Select Highlights include –

  • Net Income of $29.5 million for the year ended December 31, 2023 represents an increase of $5.1 million, or 21.0%, as compared to $24.4 million for the year ended December 31, 2022
  • Net interest margin of 3.78% for the year ended December 31, 2023 represents an increase of 26 basis points, or 7.4%, versus the year ended December 31, 2022
  • Total Assets grew $198.1 million, or 8.7%, to $2.5 billion at December 31, 2023 as compared to the prior year end
  • Total Loans grew $177.6 million, or 11.3%, reaching $1.8 billion at December 31, 2023 versus prior year end
  • Total Deposits rose $64.4 million, or 3.3%, reaching $2.0 billion at December 31, 2023 as compared to prior year end
  • Book value per share increased $4.78, or 19.5%, reaching $29.26 at December 31, 2023 as compared to $24.48 at December 31, 2022
  • Trust and investment advisory income rose $1.0 million, or 11.2%, to $10.3 million, for the year ended December 31, 2023 from $9.3 million for the year ended December 31, 2022.

MIDDLETOWN, NY / ACCESSWIRE / January 31, 2024 / Orange County Bancorp, Inc. (the "Company" – Nasdaq:OBT), parent company of Orange Bank & Trust Co. (the "Bank") and Hudson Valley Investment Advisors, Inc. ("HVIA"), today announced net income of $29.5 million, or $5.24 per basic and diluted share, for the year ended December 31, 2023 as compared to $24.4 million for the year ended December 31, 2022. This represents an increase of 21.0%, or $5.1 million. The increase in full year earnings was the result of continued strong growth in net interest income, including interest income associated with loans and cash balances, as well as a reduction in expense related to provision for credit losses. For the quarter ended December 31, 2023, the Company earned $8.1 million, or $1.44 per basic and diluted share, as compared to $9.1 million, or $1.61 per basic and diluted share, for the quarter ended December 31, 2022. This decrease was primarily due to increased interest expense associated with the rising rate environment during 2023.

Book value per share rose $4.78, or 19.5%, from $24.48 at December 31, 2022 to $29.26 at December 31, 2023. Tangible book value per share also increased $4.84, or 20.8%, from $23.28 at December 31, 2022 to $28.12 at December 31, 2023 (see "Non-GAAP Financial Measure Reconciliation" below for additional detail). These increases were due primarily to earnings growth during the year coupled with a decrease in unrealized losses in the investment portfolio attributed to interest rate changes in the fourth quarter 2023.

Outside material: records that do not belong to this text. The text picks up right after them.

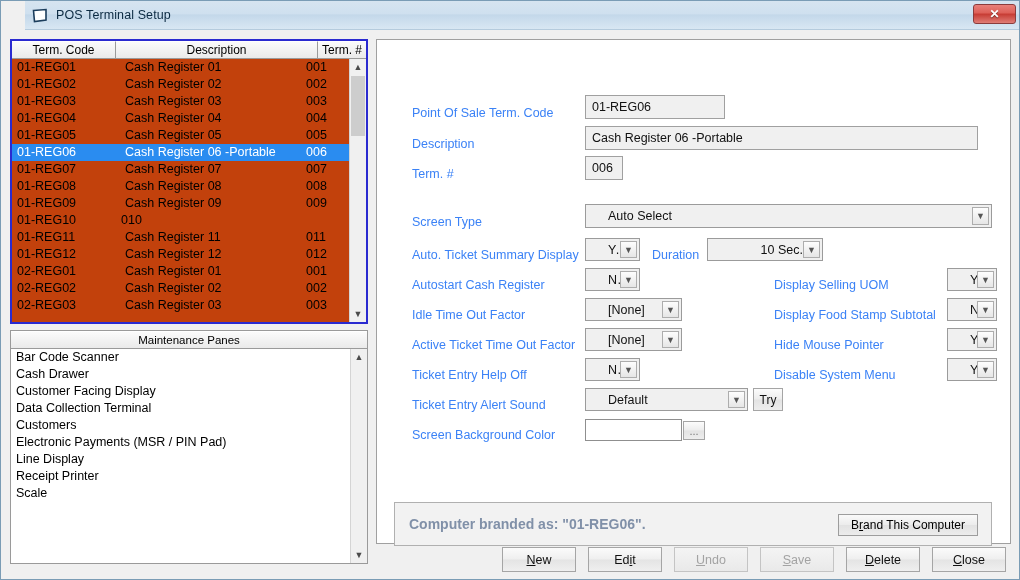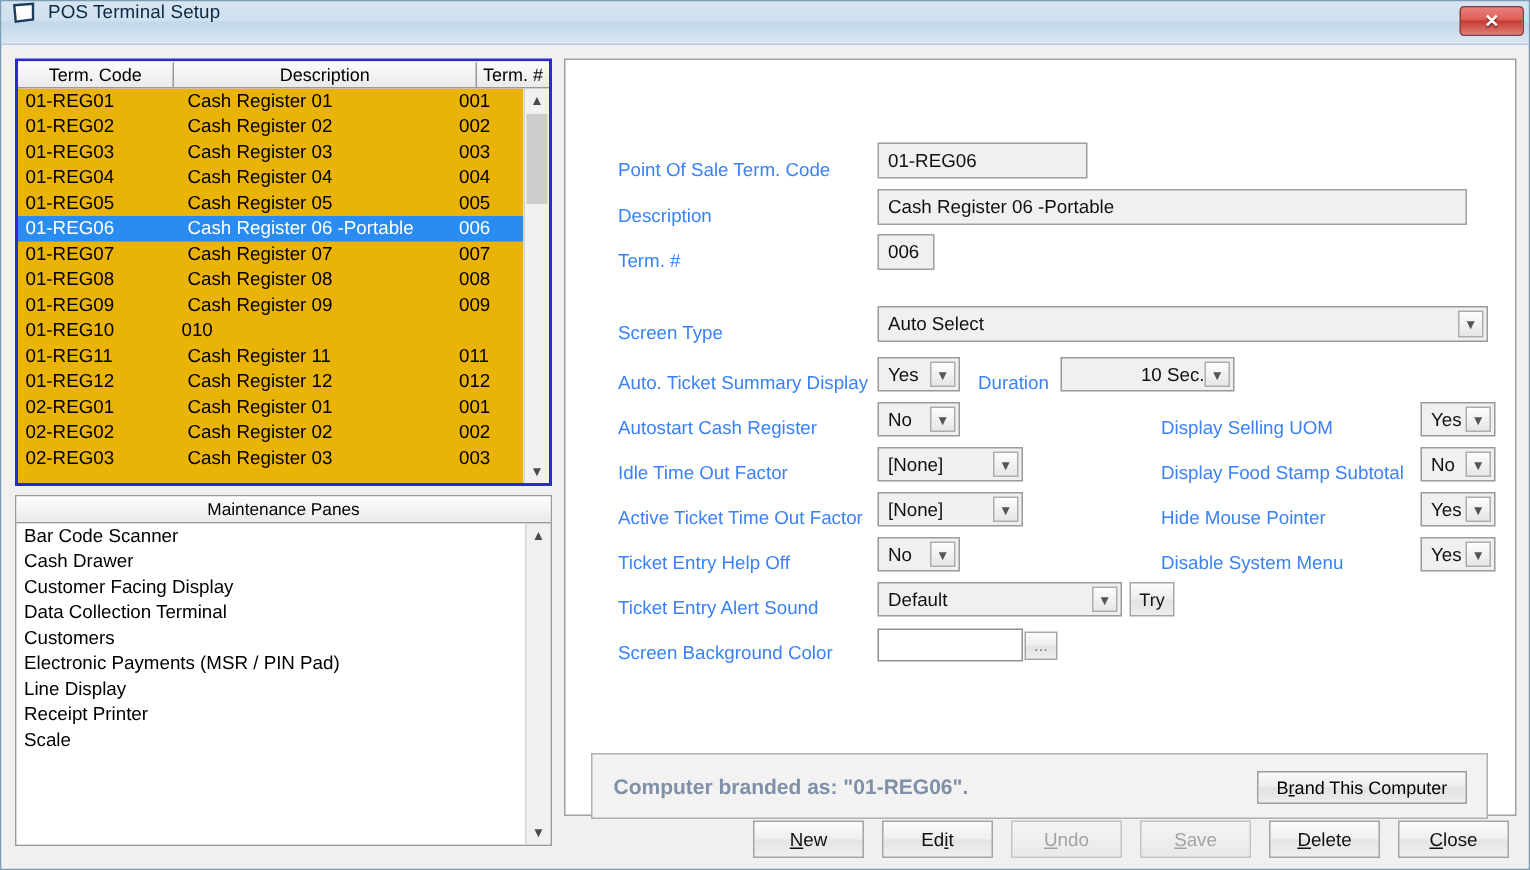"POS Terminal Setup" .titlebar { align-items: flex-start -> center; margin-left: none -> 24px }
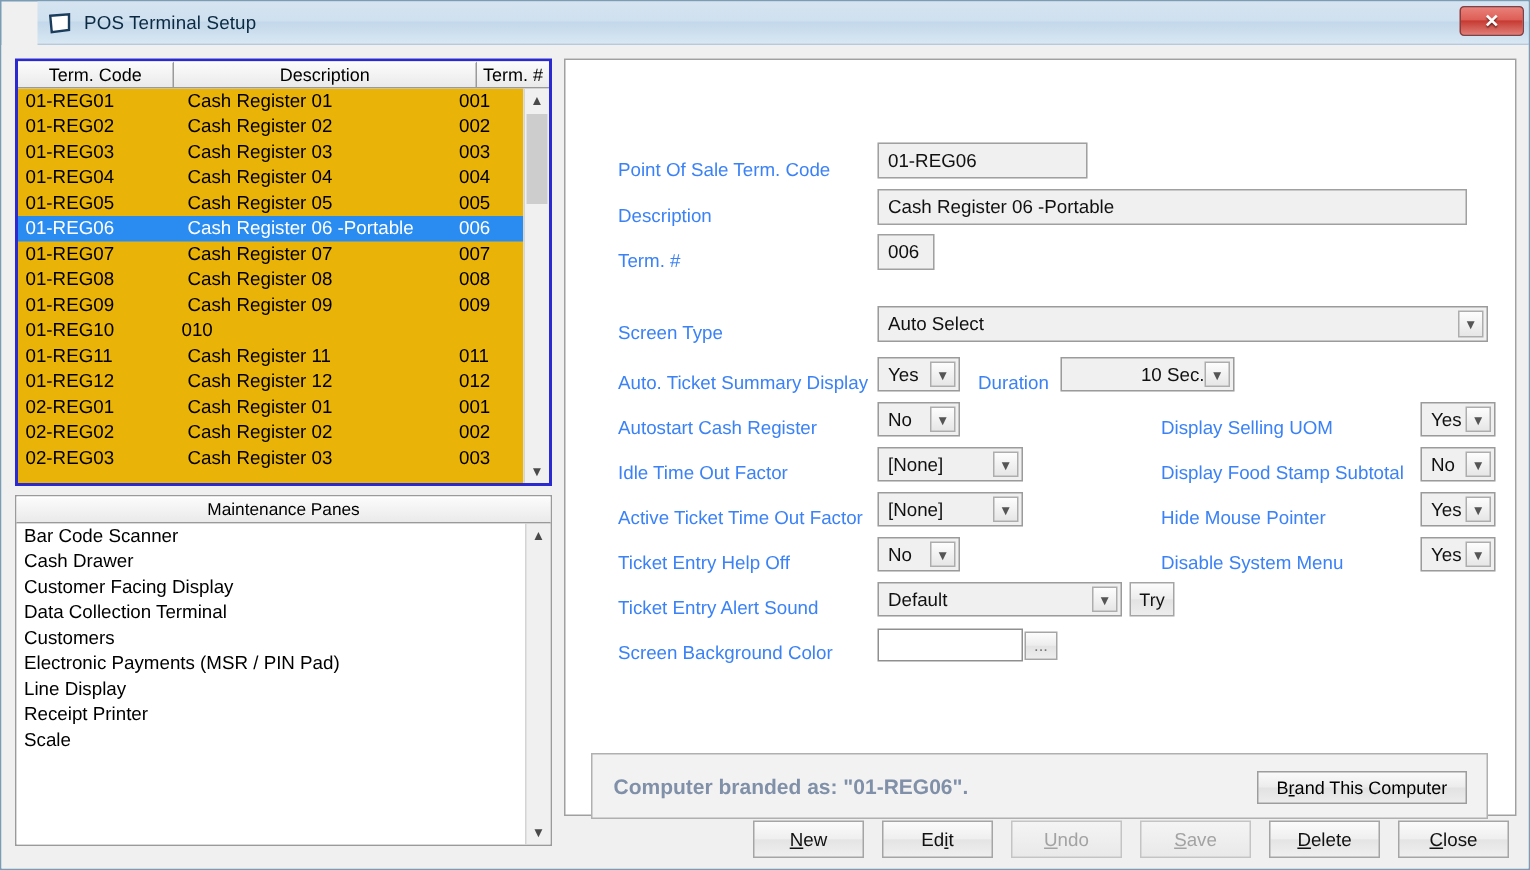"01-REG01" .grid-rows { background: #eab308 -> #c2410c }
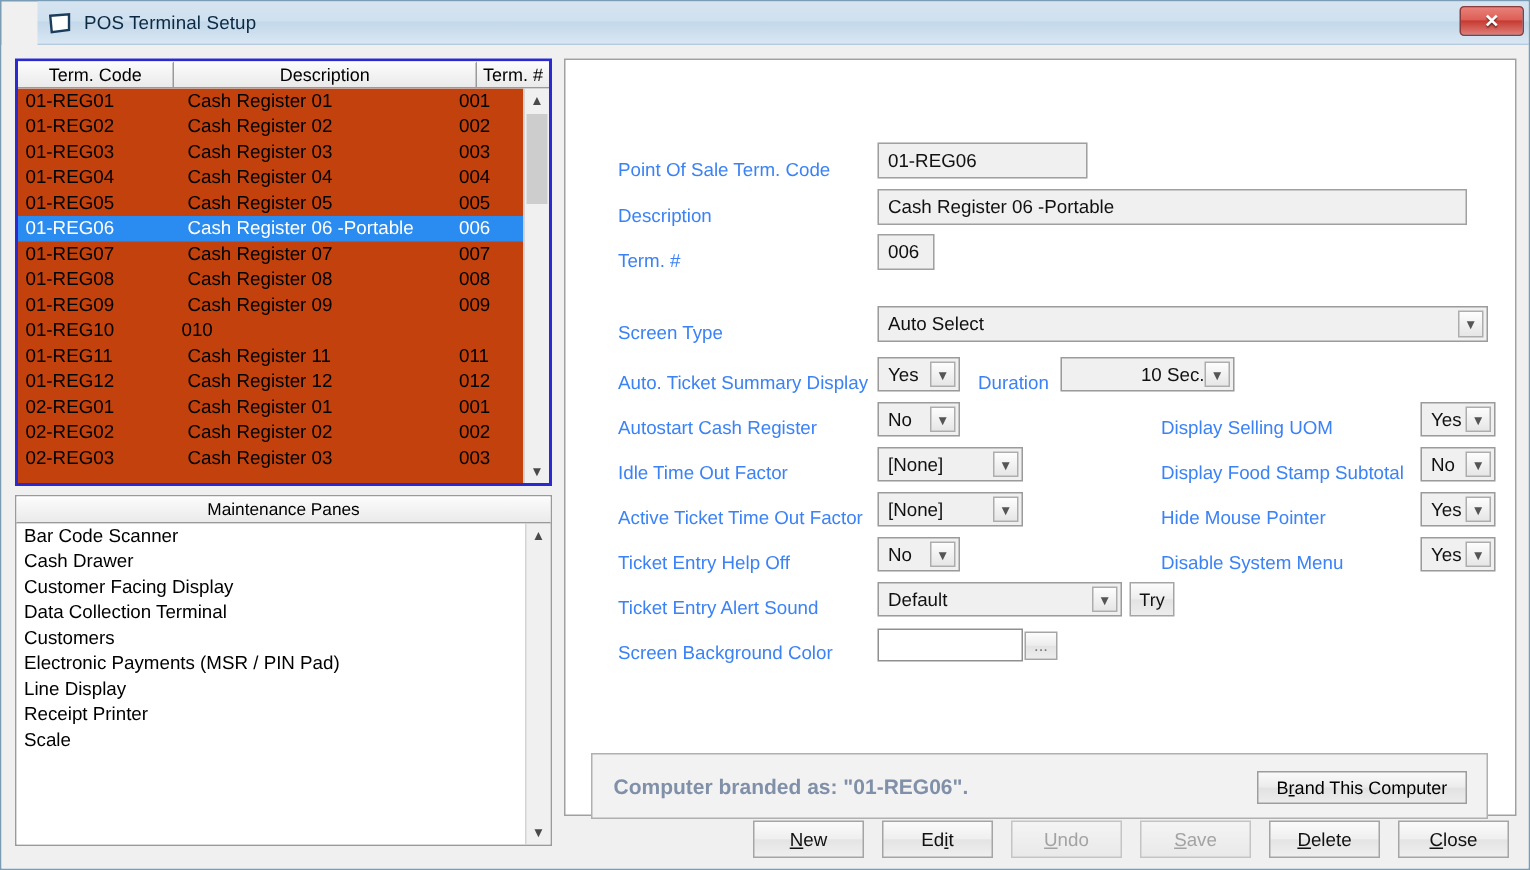"Auto Select" .combo .ctext { padding-left: 6px -> 22px }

"I am very pleased and excited to report record full year earnings for 2023," said Orange Bank President and CEO Michael Gilfeather. "It was an extremely challenging year for the banking sector, with the Federal Reserve’s inflation fighting efforts resulting in four interest rate increases through July, before turning less hawkish. Though economic activity in our operating markets remained strong throughout the year, loan demand was gradually tempered by the rising costs of lending. Throughout the year, we remained laser-focused on our low-cost deposit base, which is closely linked to our cash management services. This attention to account relationships has been a key driver of our business success and market leading net interest margin.

Our management team’s ability to execute on our "trusted advisor" strategy in response to these complex market dynamics laid the foundation for our success in 2023. The combination of experience and execution resulted in record earnings for the year, with net income up $5.1 million, or 21.0%, to $29.5 million primarily due to strong net interest margin and effectively managed growth of loans and deposits.

For the year, total loans grew $177.6 million, or 11.3%, to $1.8 billion at December 31, 2023. Though marginally slower than in prior periods, we intentionally managed loan growth lower in response to elevated market uncertainty. As a result, the average yield on our loan portfolio for full year 2023 rose 92 basis points, or 19.2%, to 5.72% versus 4.80% for the year ended December 31, 2022. As competitors backed away from loan origination, we still seized the opportunity to initiate and further build relationships with some of the region’s most established businesses, strengthening our foundation for long-term, high-quality growth. And with economic activity across our operating regions continuing to remain strong, we are optimistic additional opportunities will continue to present themselves.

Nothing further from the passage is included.